■ WHAT YOU WILL DO: In the records below, find the line that contains "OKUMA MOULINET CARBONITE", then write out that line and each one after it exactly, up to and including the last.

■ THE RECORDS:
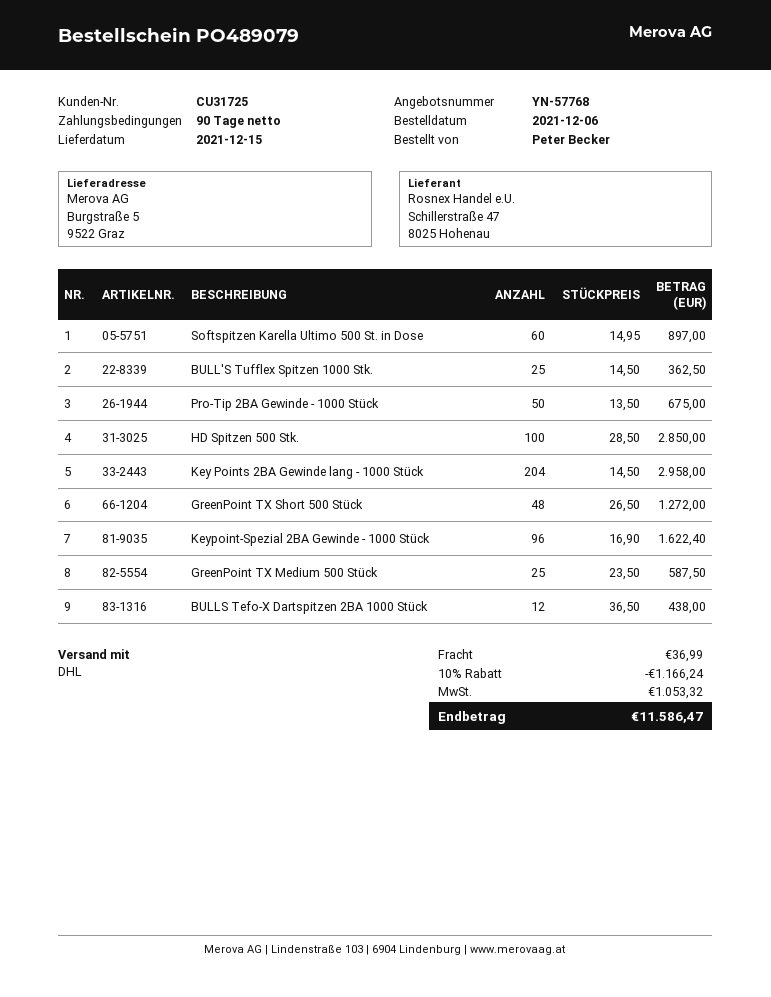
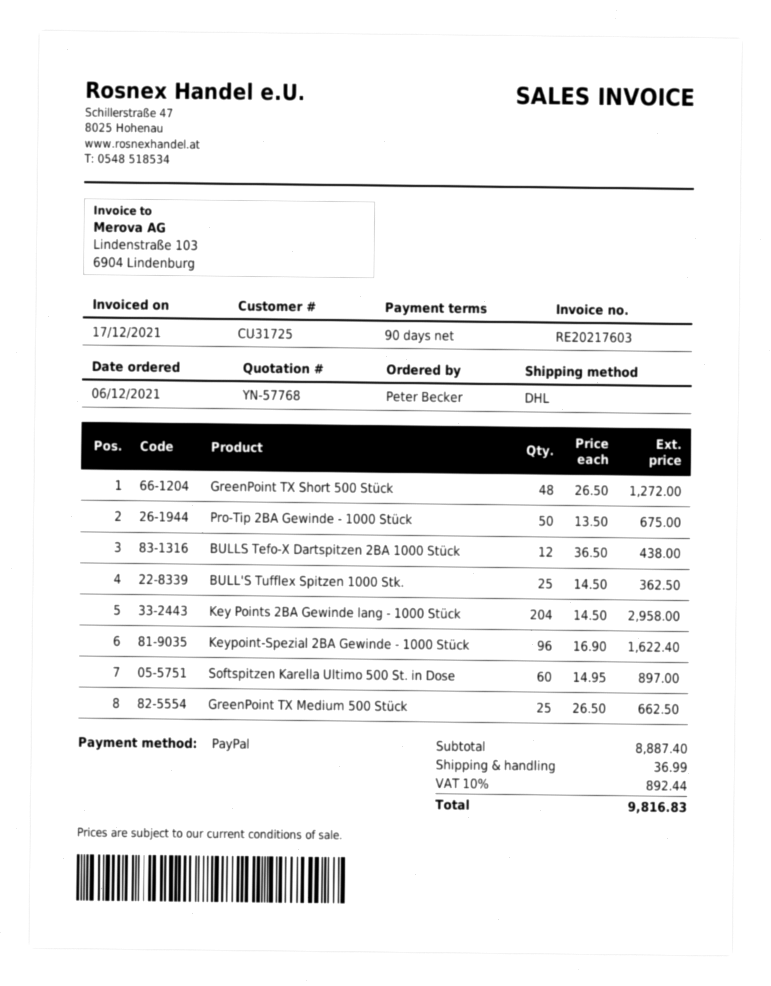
HD Spitzen 500 Stk.: 100 x 28.50 = 2850.00 -> none
GreenPoint TX Medium 500 Stück: 25 x 23.50 = 587.50 -> 25 x 26.50 = 662.50
discount: 10% = 1166.24 -> none
tax: 1053.32 -> 892.44
total: 11586.47 -> 9816.83

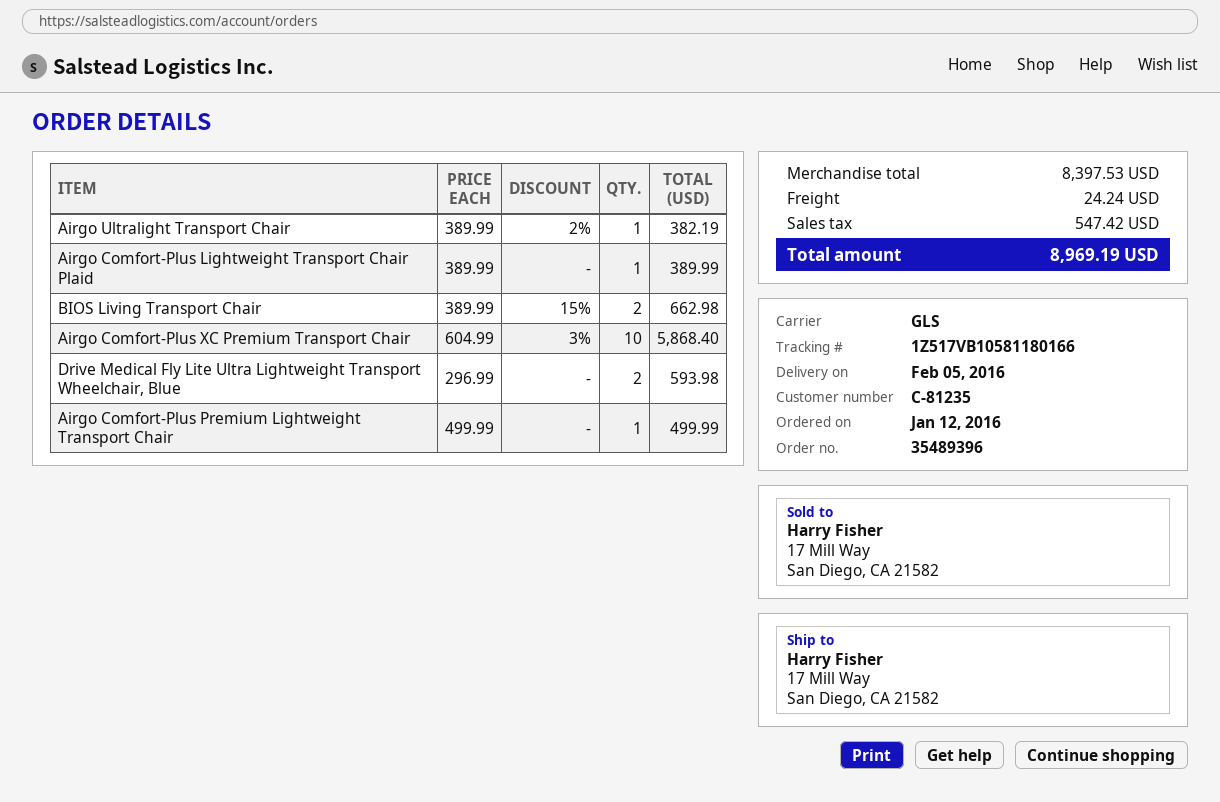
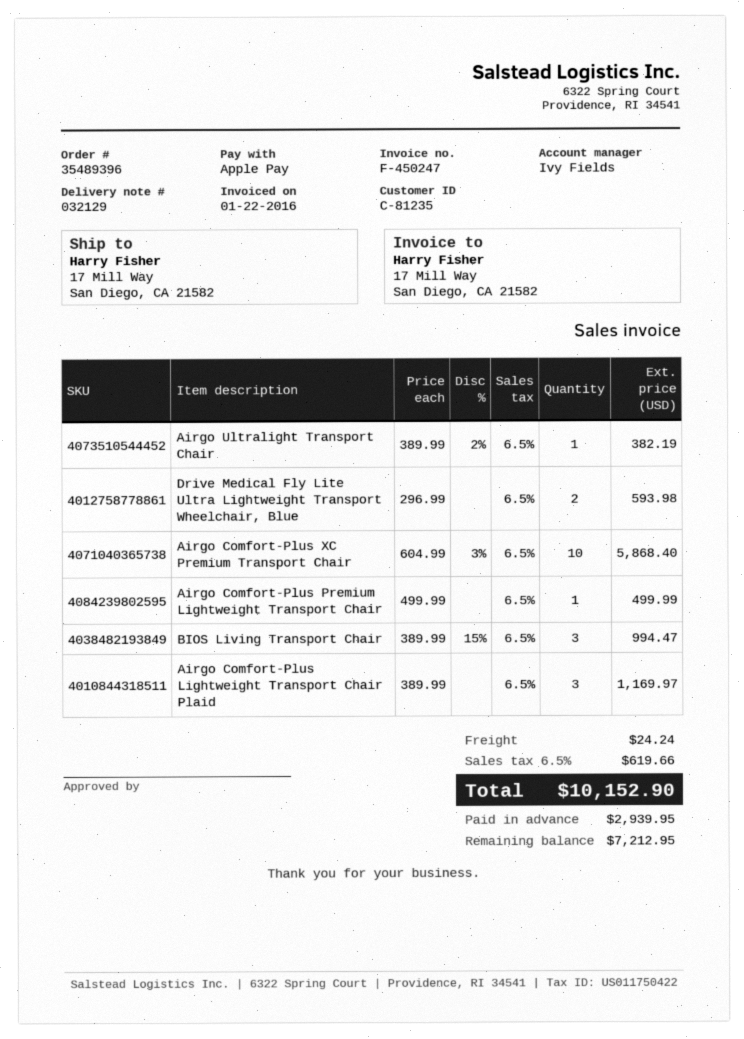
Airgo Comfort-Plus Lightweight Transport Chair Plaid: 1 x 389.99 = 389.99 -> 3 x 389.99 = 1169.97
BIOS Living Transport Chair: 2 x 389.99 - 15% = 662.98 -> 3 x 389.99 - 15% = 994.47
tax: 547.42 -> 619.66
total: 8969.19 -> 10152.90

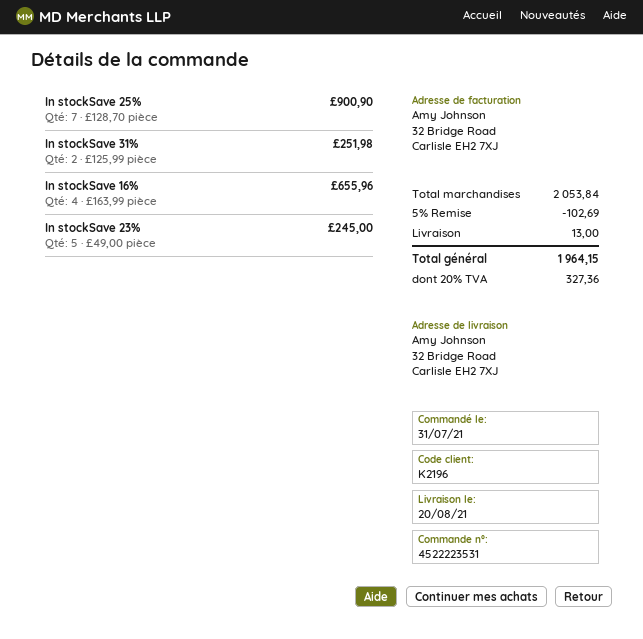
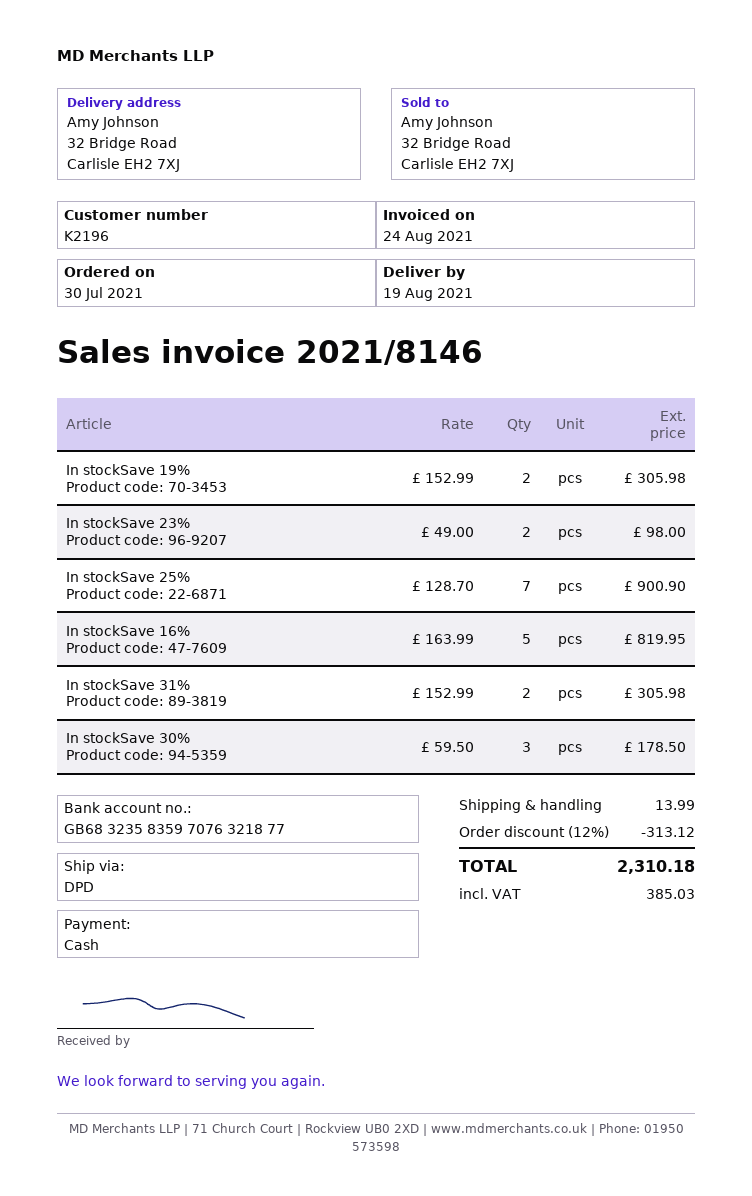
order date: 2021-07-31 -> 2021-07-30
delivery date: 2021-08-20 -> 2021-08-19
In stockSave 31%: 2 x 125.99 = 251.98 -> 2 x 152.99 = 305.98
In stockSave 16%: 4 x 163.99 = 655.96 -> 5 x 163.99 = 819.95
In stockSave 23%: 5 x 49.00 = 245.00 -> 2 x 49.00 = 98.00
In stockSave 19%: none -> 2 x 152.99 = 305.98
In stockSave 30%: none -> 3 x 59.50 = 178.50
discount: 5% = 102.69 -> 12% = 313.12
shipping: 13.00 -> 13.99
tax: 327.36 -> 385.03
total: 1964.15 -> 2310.18

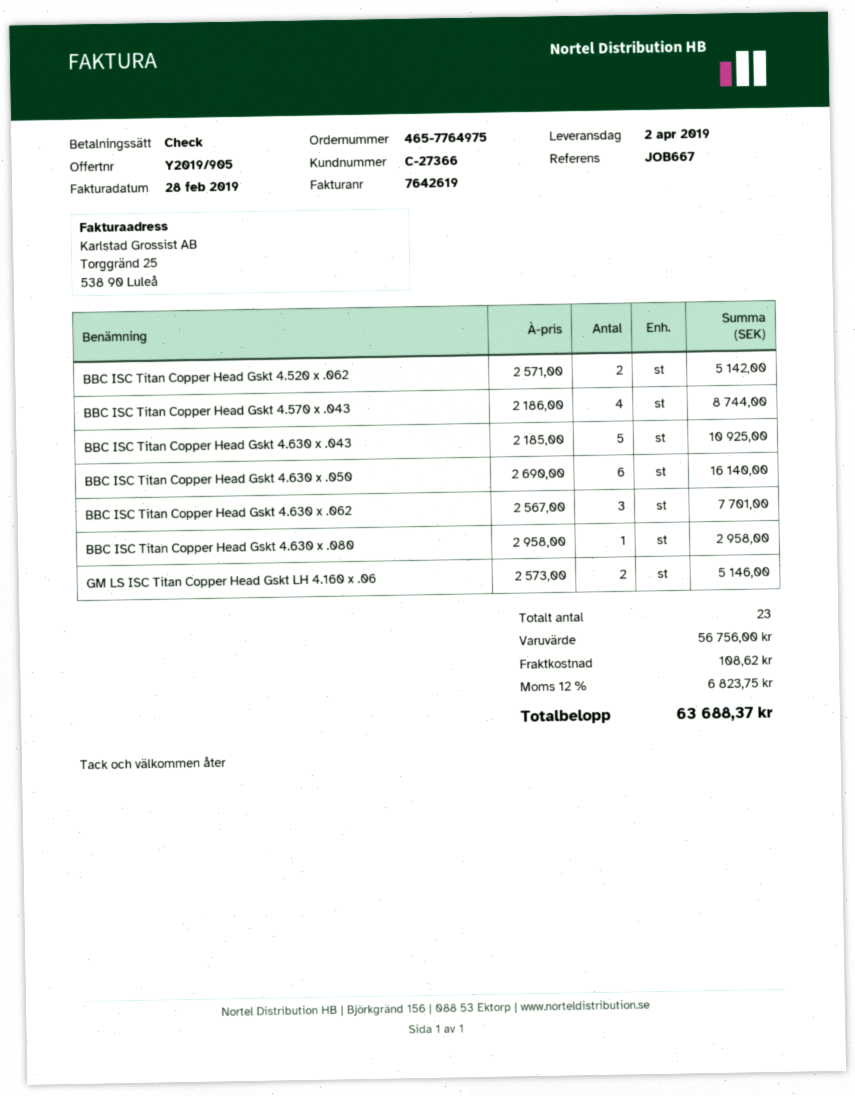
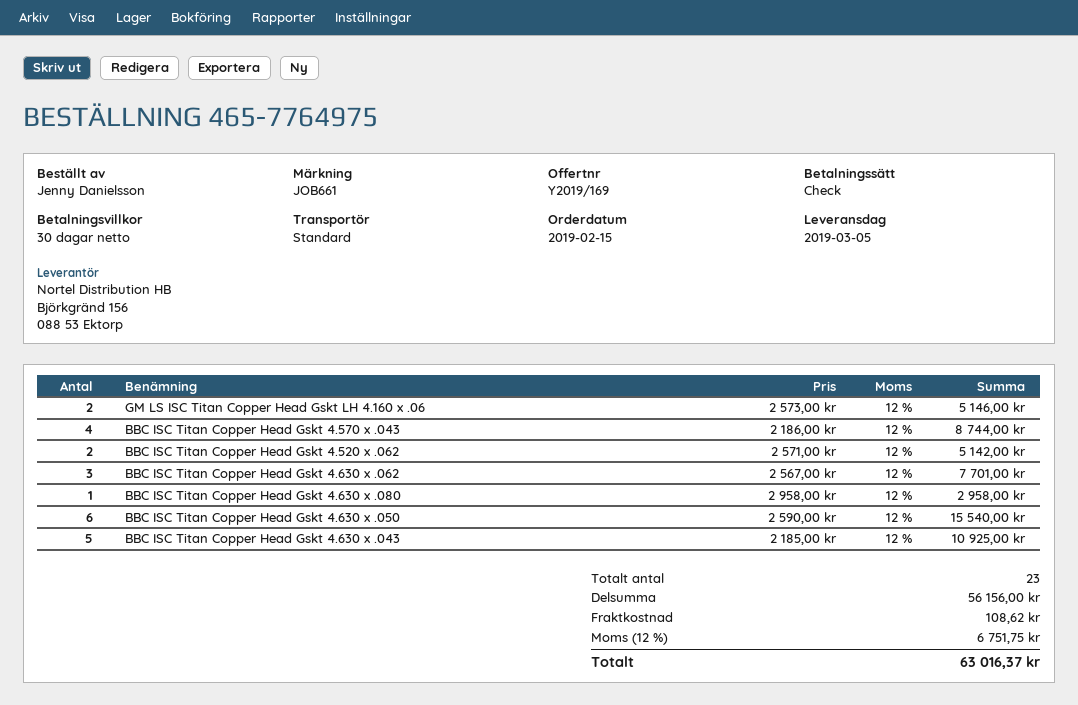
quote number: Y2019/905 -> Y2019/169
delivery date: 2019-04-02 -> 2019-03-05
reference: JOB667 -> JOB661
BBC ISC Titan Copper Head Gskt 4.630 x .050: 6 x 2690.00 = 16140.00 -> 6 x 2590.00 = 15540.00
subtotal: 56756.00 -> 56156.00
tax: 12% = 6823.75 -> 12% = 6751.75
total: 63688.37 -> 63016.37

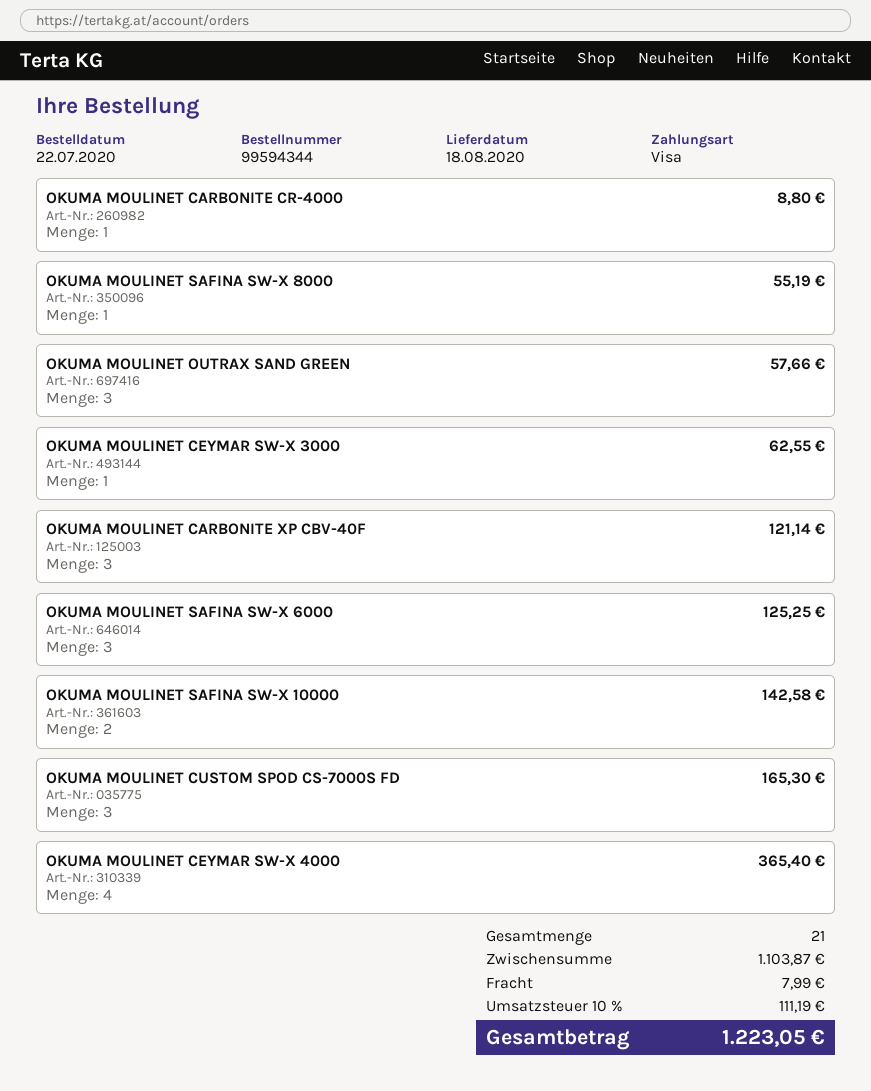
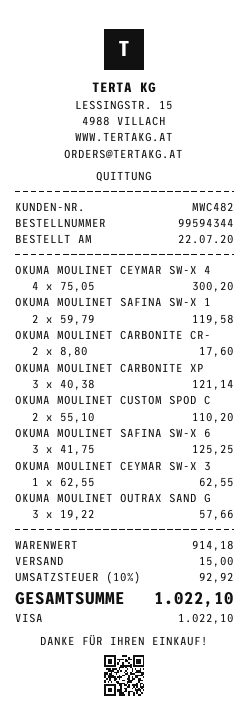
OKUMA MOULINET CARBONITE CR-4000: 1 for 8.80 -> 2 for 17.60
OKUMA MOULINET SAFINA SW-X 8000: 1 for 55.19 -> none
OKUMA MOULINET SAFINA SW-X 10000: 2 for 142.58 -> 2 for 119.58
OKUMA MOULINET CUSTOM SPOD CS-7000S FD: 3 for 165.30 -> 2 for 110.20
OKUMA MOULINET CEYMAR SW-X 4000: 4 for 365.40 -> 4 for 300.20
subtotal: 1103.87 -> 914.18
shipping: 7.99 -> 15.00
tax: 10% = 111.19 -> 10% = 92.92
total: 1223.05 -> 1022.10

■ YOUR RESPONSE:
OKUMA MOULINET CARBONITE CR-4000: 1 for 8.80 -> 2 for 17.60
OKUMA MOULINET SAFINA SW-X 8000: 1 for 55.19 -> none
OKUMA MOULINET SAFINA SW-X 10000: 2 for 142.58 -> 2 for 119.58
OKUMA MOULINET CUSTOM SPOD CS-7000S FD: 3 for 165.30 -> 2 for 110.20
OKUMA MOULINET CEYMAR SW-X 4000: 4 for 365.40 -> 4 for 300.20
subtotal: 1103.87 -> 914.18
shipping: 7.99 -> 15.00
tax: 10% = 111.19 -> 10% = 92.92
total: 1223.05 -> 1022.10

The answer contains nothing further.